52 anni, una giovane moglie, due bambini, terzo di una famiglia di ristoratori di origine sarda affermatisi nella Capitale, Alberto Boi, stando a quanto dichiarato dai familiari e dai dipendenti dei suoi diversi ristoranti, non avrebbe mai manifestato segni di depressione.

Era una persona buona, molto legata alla famiglia, ai fratelli, molto stimato da chi lavorava accanto a lui da anni nei locali di sua proprietà, tutti ispirati alla cucina sarda e frequentati anche da personaggi della politica e dello spettacolo.

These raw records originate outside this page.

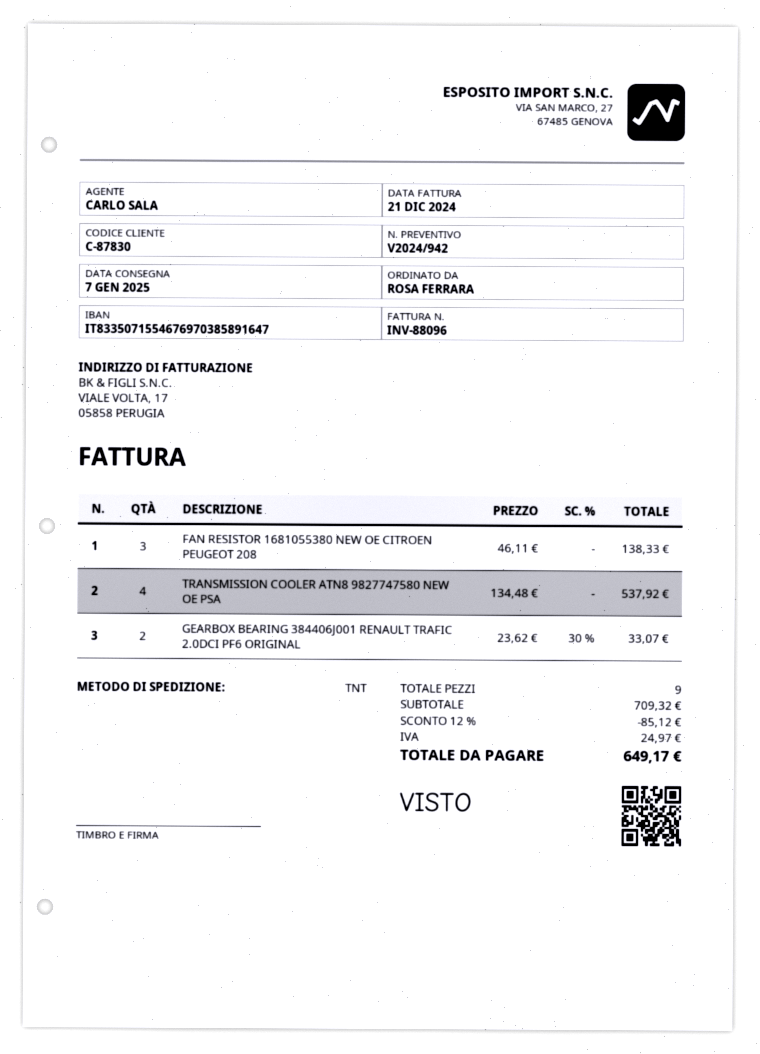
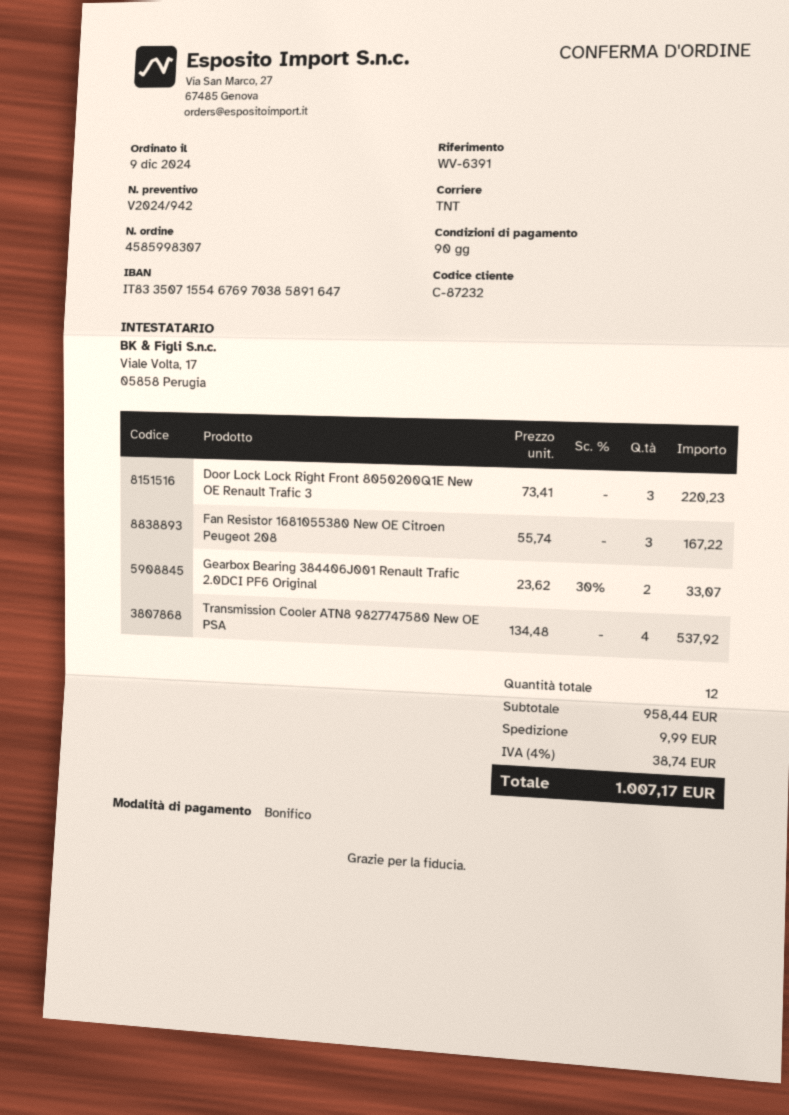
customer number: C-87830 -> C-87232
FAN RESISTOR 1681055380 NEW OE CITROEN PEUGEOT 208: 3 x 46.11 = 138.33 -> 3 x 55.74 = 167.22
Door Lock Lock Right Front 8050200Q1E New OE Renault Trafic 3: none -> 3 x 73.41 = 220.23
total quantity: 9 -> 12
subtotal: 709.32 -> 958.44
discount: 12% = 85.12 -> none
shipping: none -> 9.99
tax: 24.97 -> 38.74
total: 649.17 -> 1007.17

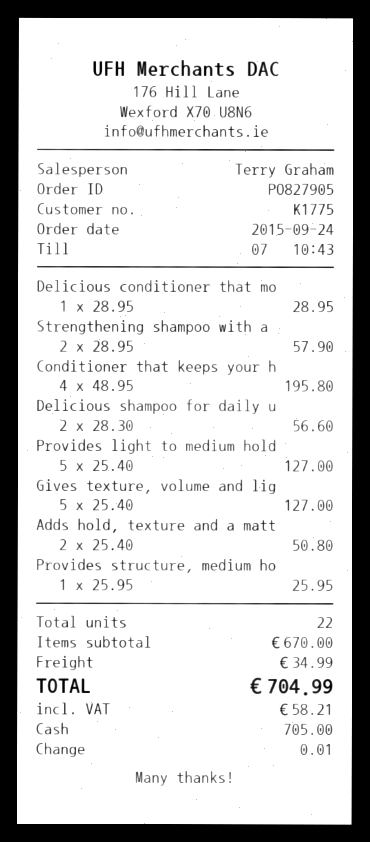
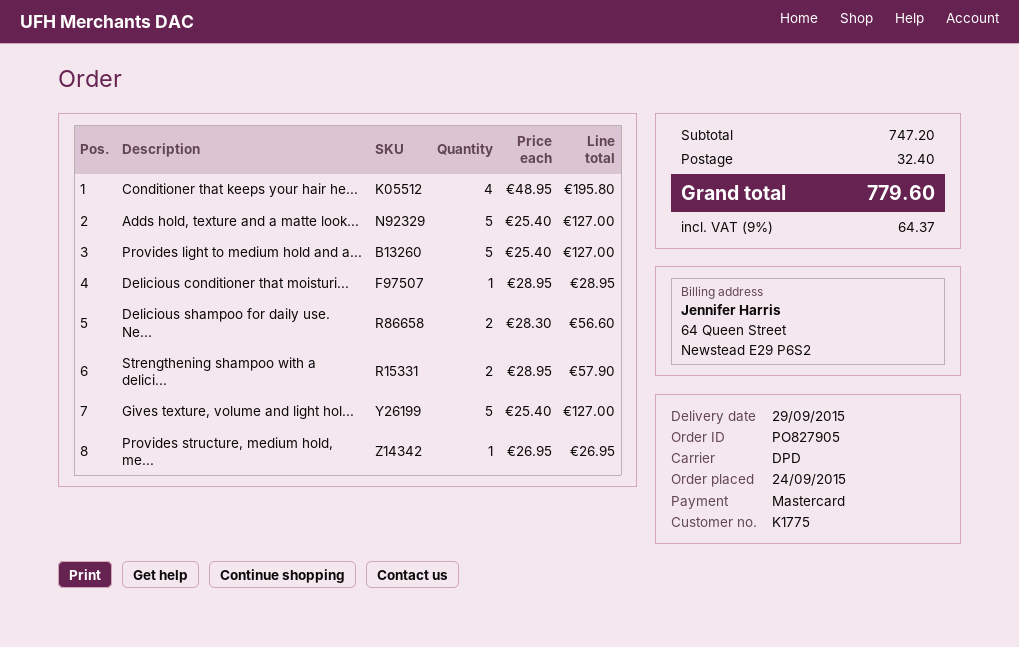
payment method: cash -> Mastercard
Adds hold, texture and a matt: 2 x 25.40 = 50.80 -> 5 x 25.40 = 127.00
Provides structure, medium ho: 1 x 25.95 = 25.95 -> 1 x 26.95 = 26.95
subtotal: 670.00 -> 747.20
shipping: 34.99 -> 32.40
tax: 58.21 -> 64.37
total: 704.99 -> 779.60

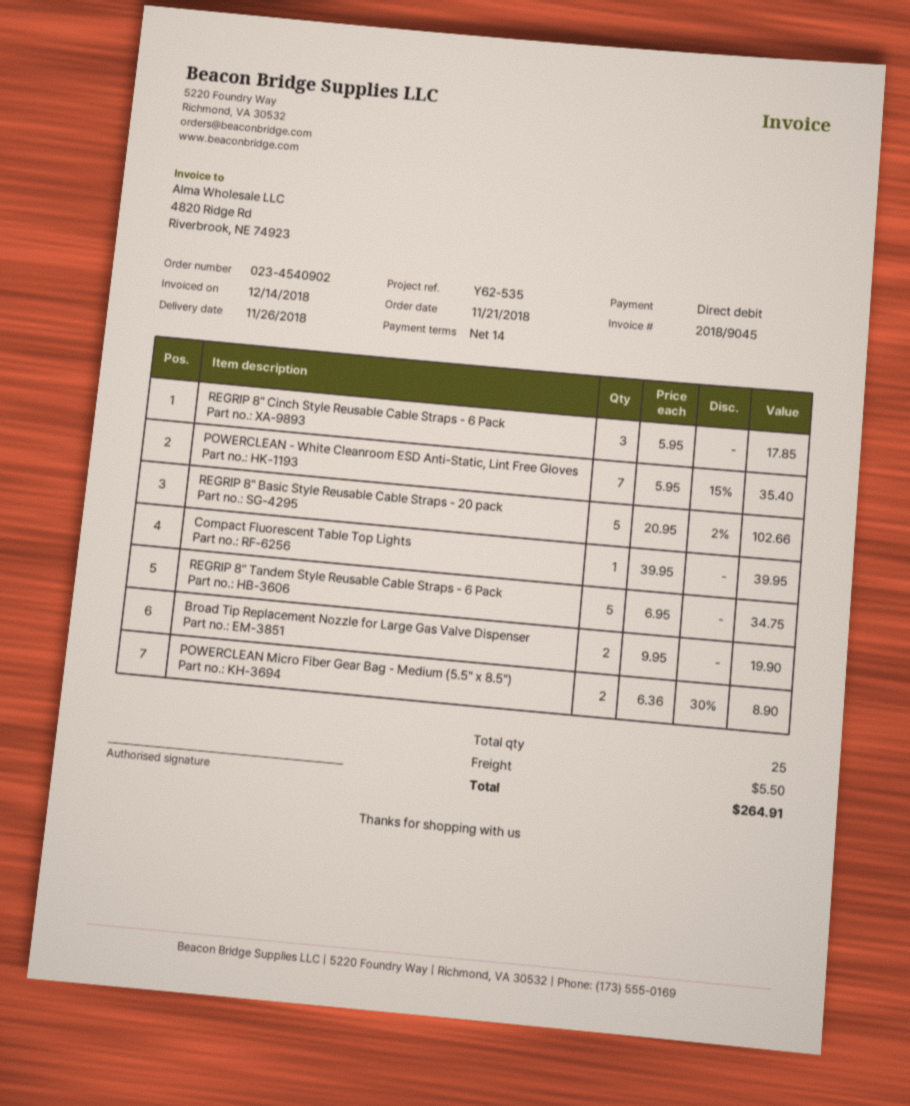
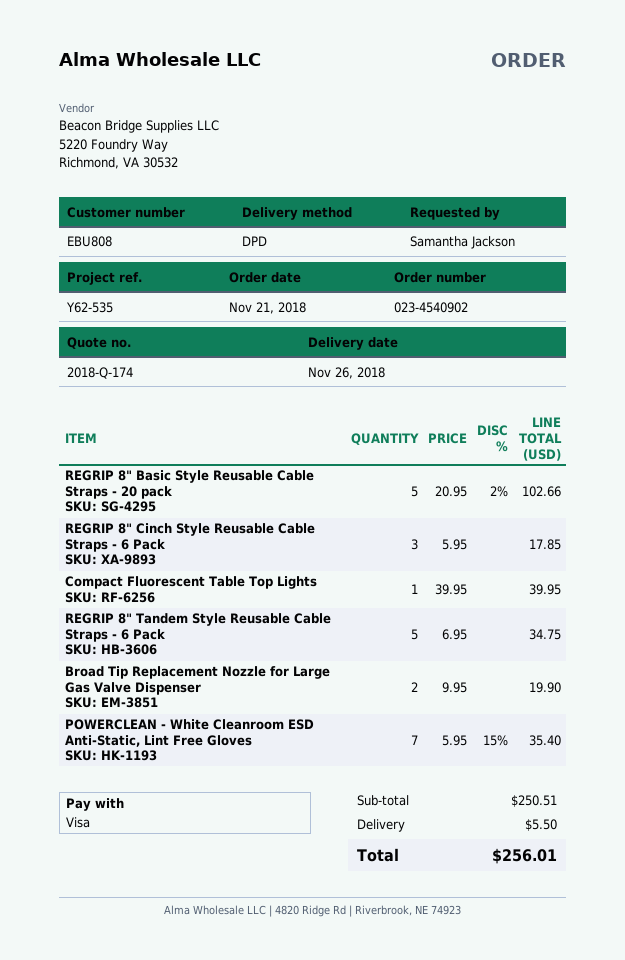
payment method: direct debit -> Visa
POWERCLEAN Micro Fiber Gear Bag - Medium (5.5" x 8.5"): 2 x 6.36 - 30% = 8.90 -> none
total: 264.91 -> 256.01

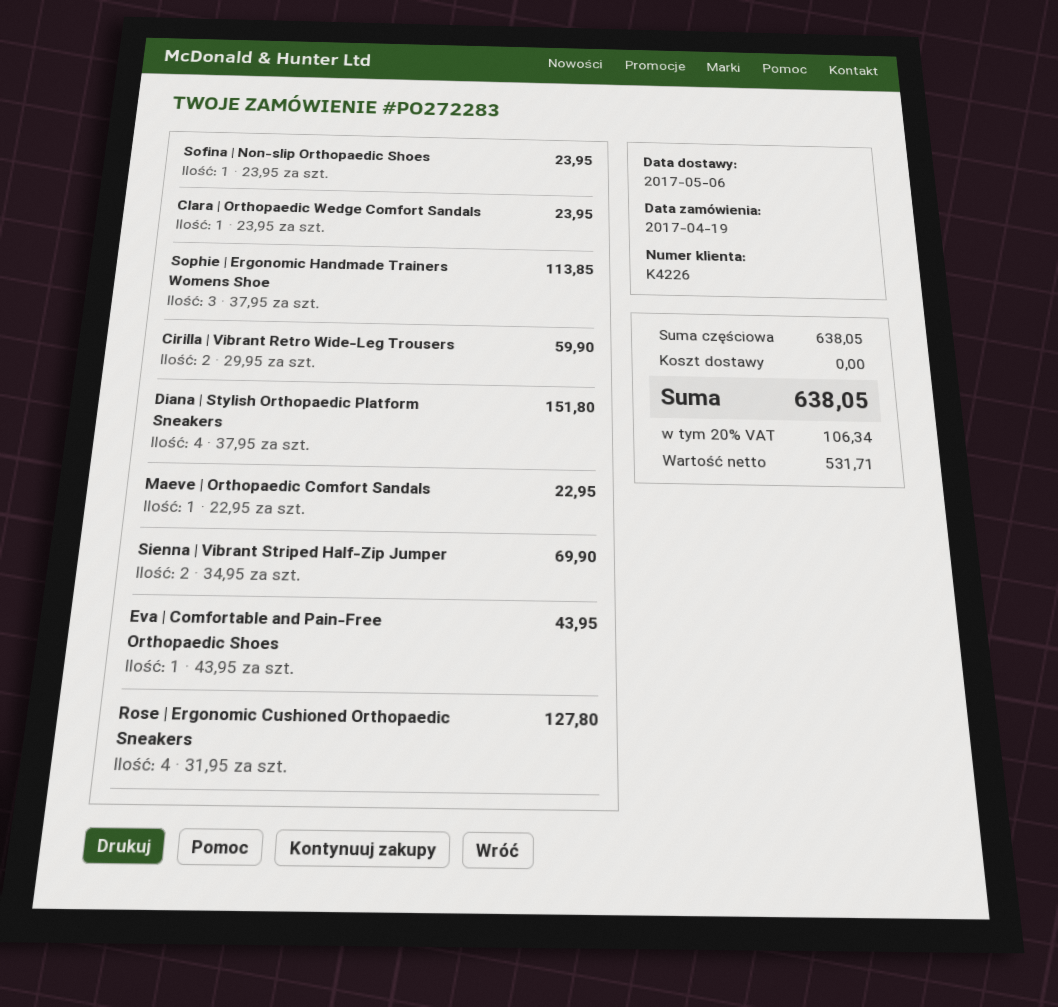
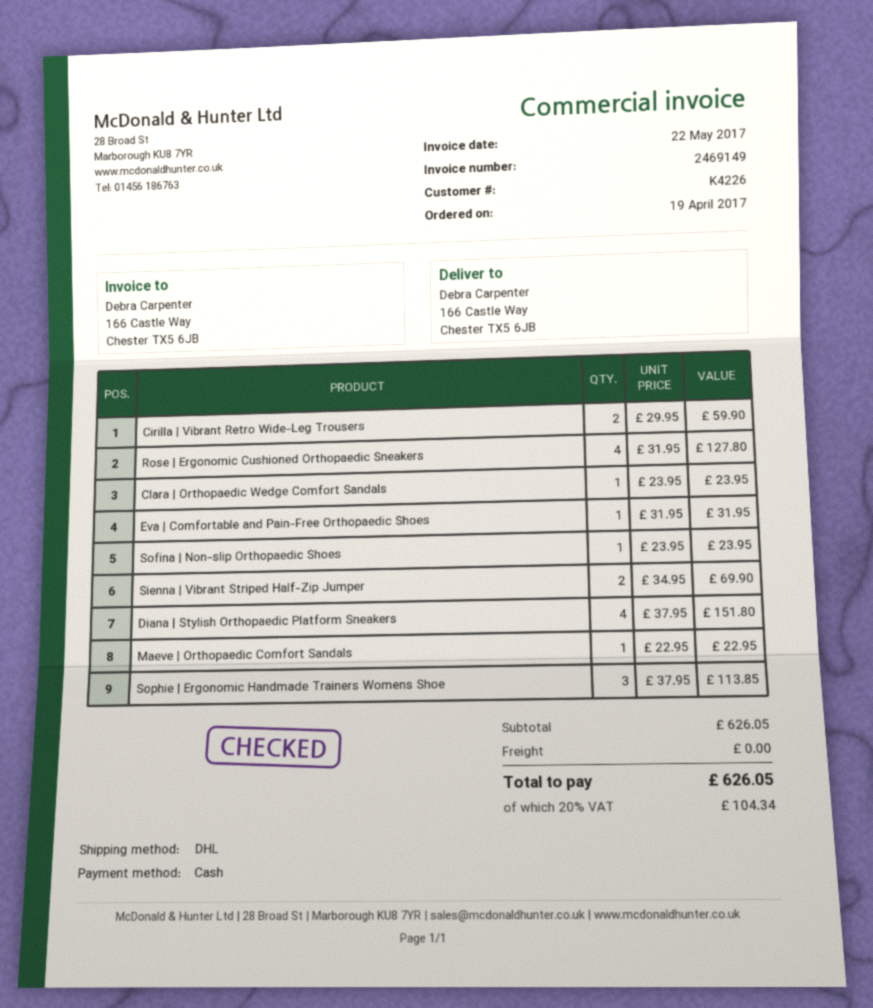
Eva | Comfortable and Pain-Free Orthopaedic Shoes: 1 x 43.95 = 43.95 -> 1 x 31.95 = 31.95
subtotal: 638.05 -> 626.05
tax: 20% = 106.34 -> 20% = 104.34
total: 638.05 -> 626.05

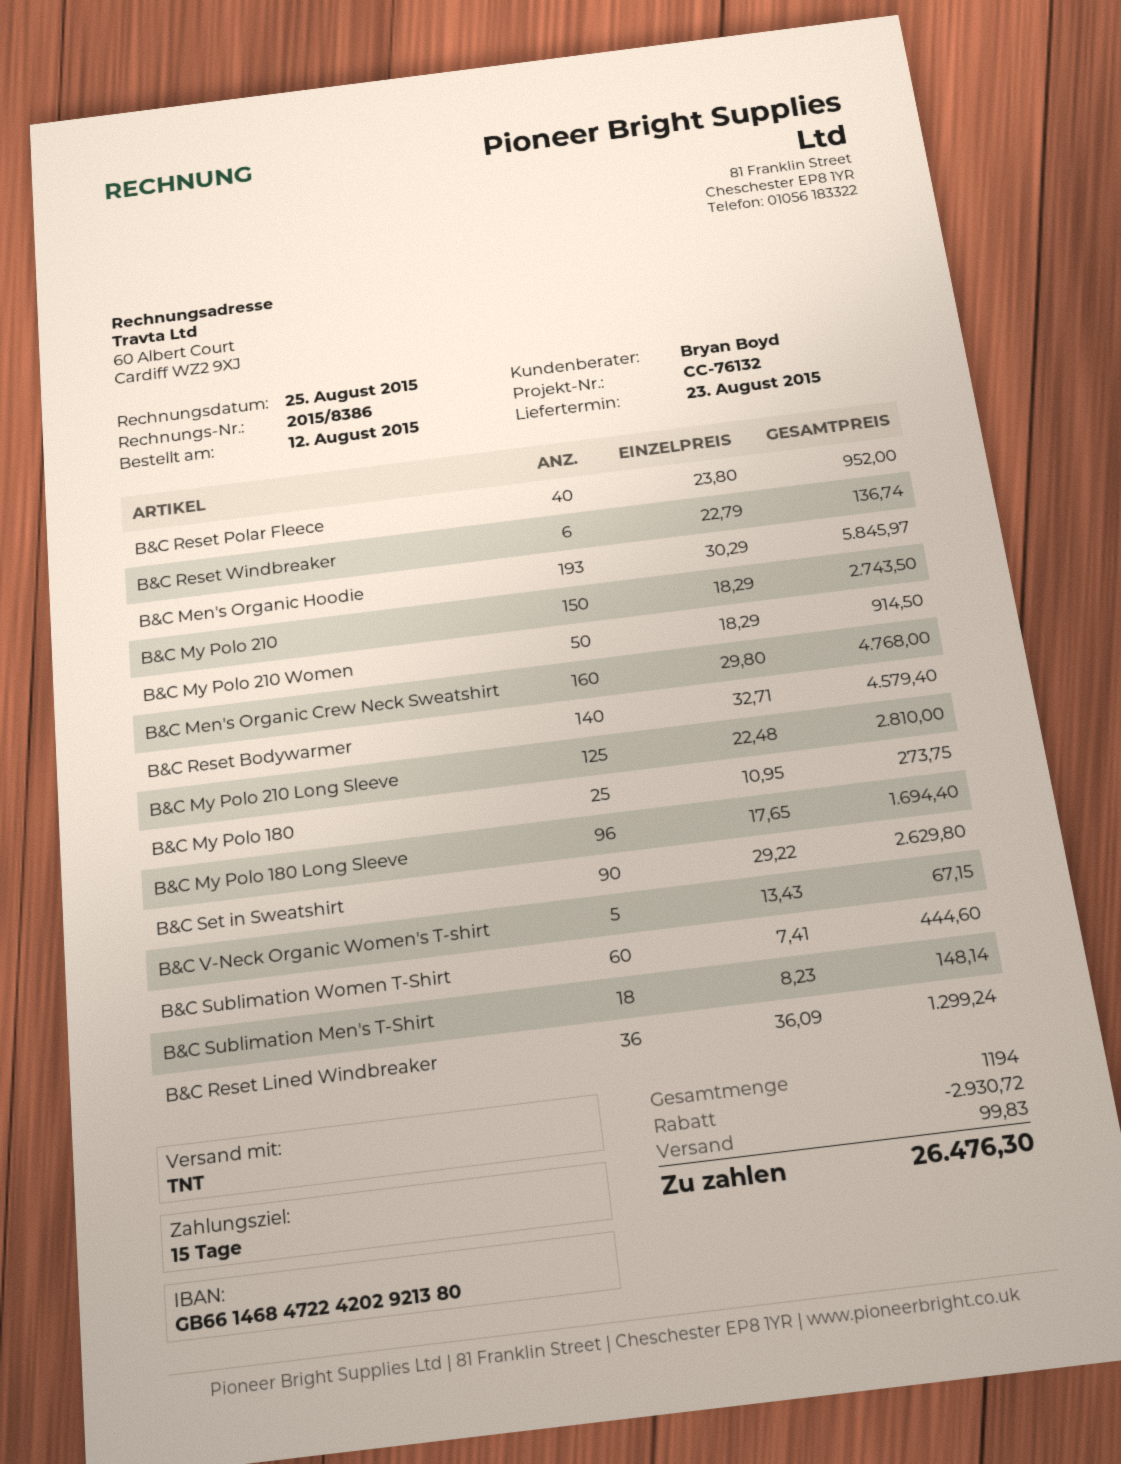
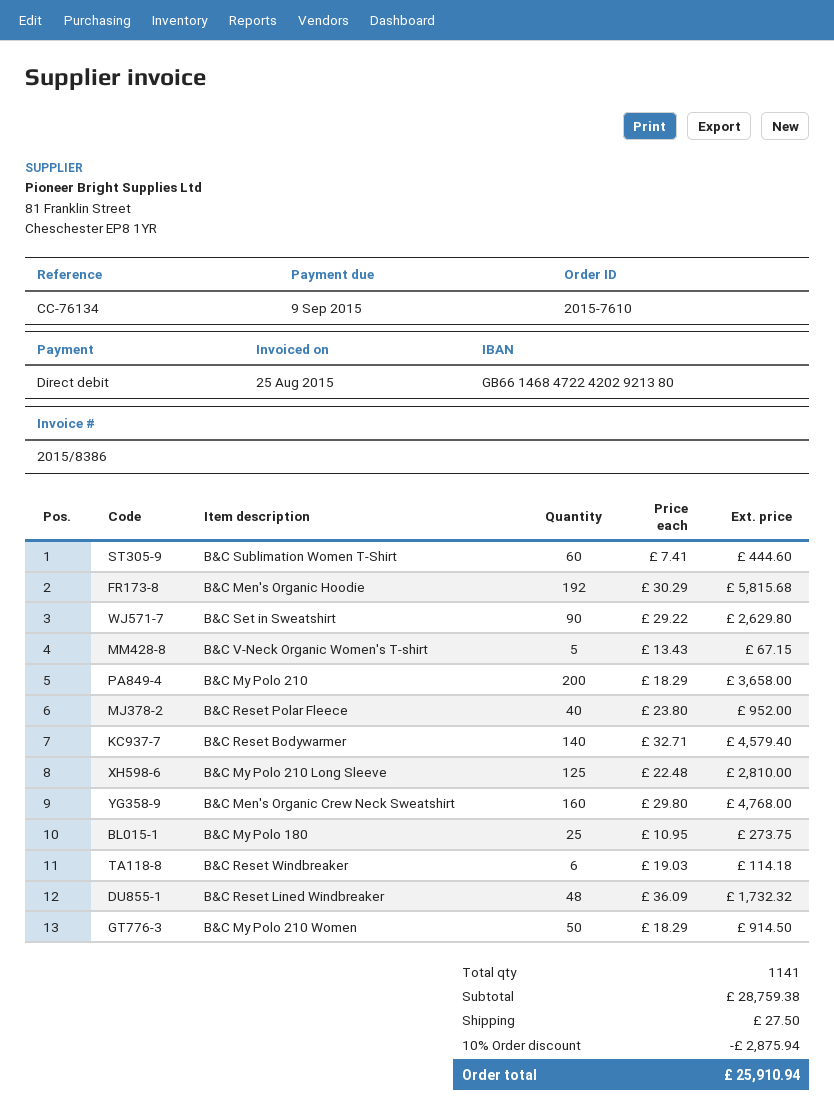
reference: CC-76132 -> CC-76134
B&C Reset Windbreaker: 6 x 22.79 = 136.74 -> 6 x 19.03 = 114.18
B&C Men's Organic Hoodie: 193 x 30.29 = 5845.97 -> 192 x 30.29 = 5815.68
B&C My Polo 210: 150 x 18.29 = 2743.50 -> 200 x 18.29 = 3658.00
B&C My Polo 180 Long Sleeve: 96 x 17.65 = 1694.40 -> none
B&C Sublimation Men's T-Shirt: 18 x 8.23 = 148.14 -> none
B&C Reset Lined Windbreaker: 36 x 36.09 = 1299.24 -> 48 x 36.09 = 1732.32
total quantity: 1194 -> 1141
discount: 2930.72 -> 2875.94
shipping: 99.83 -> 27.50
total: 26476.30 -> 25910.94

Era soprattutto generoso. “Alberto era la persona più umana che potesse esistere – ha dichiarato a La Repubblica Daniele Atzeni, il maître del ristorante Gallura ai Parioli – voleva far stare bene tutti. Apriva locali che dava in gestione ai suoi dipendenti, tanto era generoso”.

Continuano quindi a ritmo serrato le indagini della Polizia per scoprire i motivi del gesto. Cosa può indurre un uomo benvoluto, dalla vita apparentemente serena, imprenditore di successo, a togliersi la vita impiccandosi? Di problemi economici pare non ne avesse, segni di depressione mai manifestati. L’unica cosa che è emersa attiene alla sua vita strettamente privata, pare fosse imminente la separazione dalla moglie. Ma gli inquirenti continuano ad indagare. (red.)